Disturbing claims surface about school linked to 34 men on death row

Warning: This article discusses topics of child abuse and sexual assault that could be distressing for some readers.

Michael Bell, Jesse Guardado, Jerry White, and many others share a common background. They all attended the same boys’ school in Florida and later found themselves on death row.

Michael Bell was executed on July 15 for the 1993 murders of Jimmy West and Tamecka Smith, marking him as the eighth person executed in Florida this year.

Before his execution, Bell recounted his early years and the traumatic experiences he and his peers faced while attending the Arthur G. Dozier School for Boys in Marianna, which ceased operations in 2011.

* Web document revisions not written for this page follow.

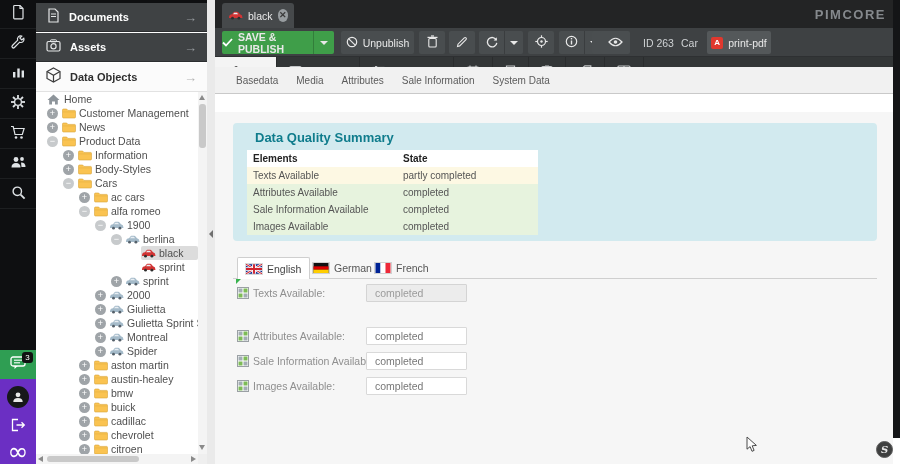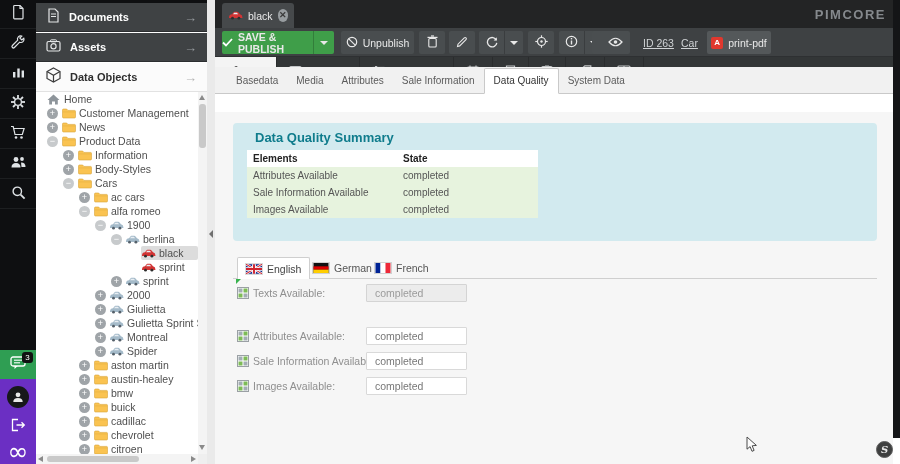"ID 263" .tb-text { text-decoration: underline -> none }
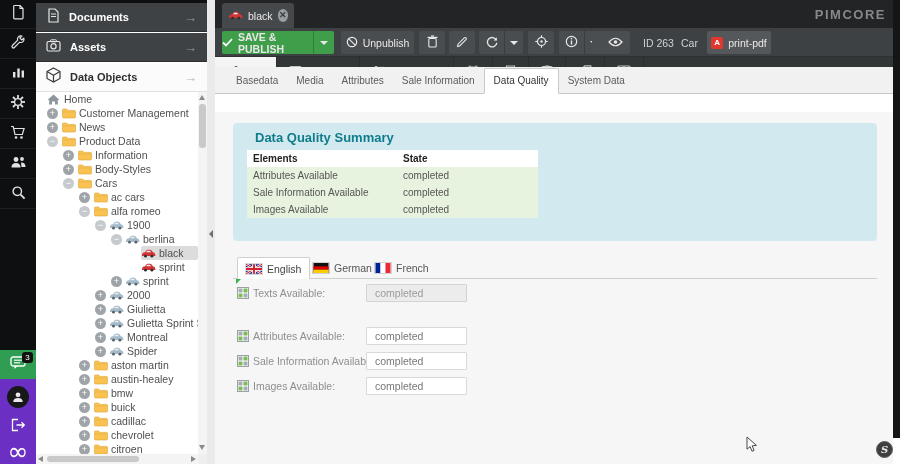"Data Quality" span.stab { html: <span>Data Quality</span> -> none }
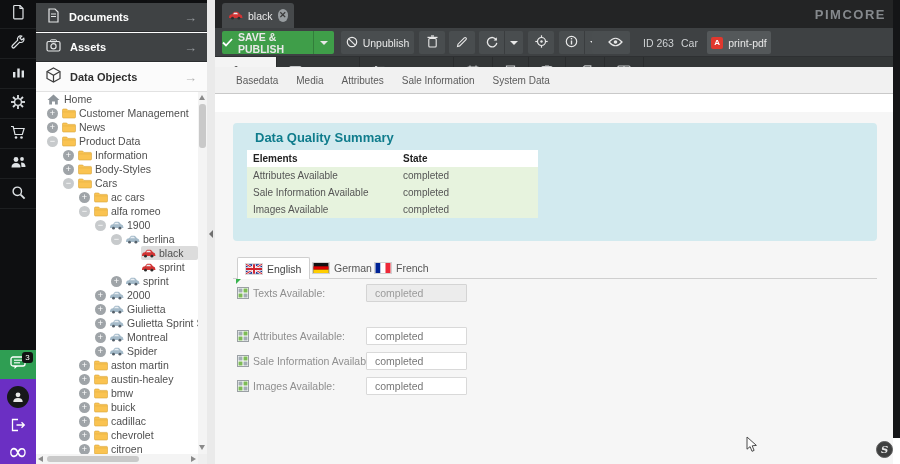"Texts Available" div.trow { html: none -> <div> <span>Texts Available</span> <span>partly completed</span> </div> }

During the years 1986 and 1987, when Bell was 15, he attended the school and remembered being coerced into physical fights with other boys and subjected to beatings with a strap. A recent report by The Marshall Project sheds light on the ordeals that Bell and other death row inmates endured.

While typically schools would intervene to stop fights, according to Bell and other attendees, the staff at this institution allegedly encouraged such altercations. They reportedly even placed bets on the outcomes.

Bell revealed to The Marshall Project that guards forced him to fight boys much larger than himself on multiple occasions, while wagers were made by other Dozier employees regarding his potential success.

After one guard lost money betting on Bell, he was allegedly sent to a notorious area within the school known as the ‘white house’, where an employee reportedly whipped him with a long leather strap approximately ten times.

Abraham Hamza, another former student who did not end up imprisoned, corroborated these accounts to The Marshall Project, stating he witnessed guards compelling children to fight each other while placing bets.

Bell recounted being sexually assaulted by a staff member during his tenure at the school and claimed to have witnessed sexual assaults happening there, hearing the cries of boys being abused in his dormitory at night.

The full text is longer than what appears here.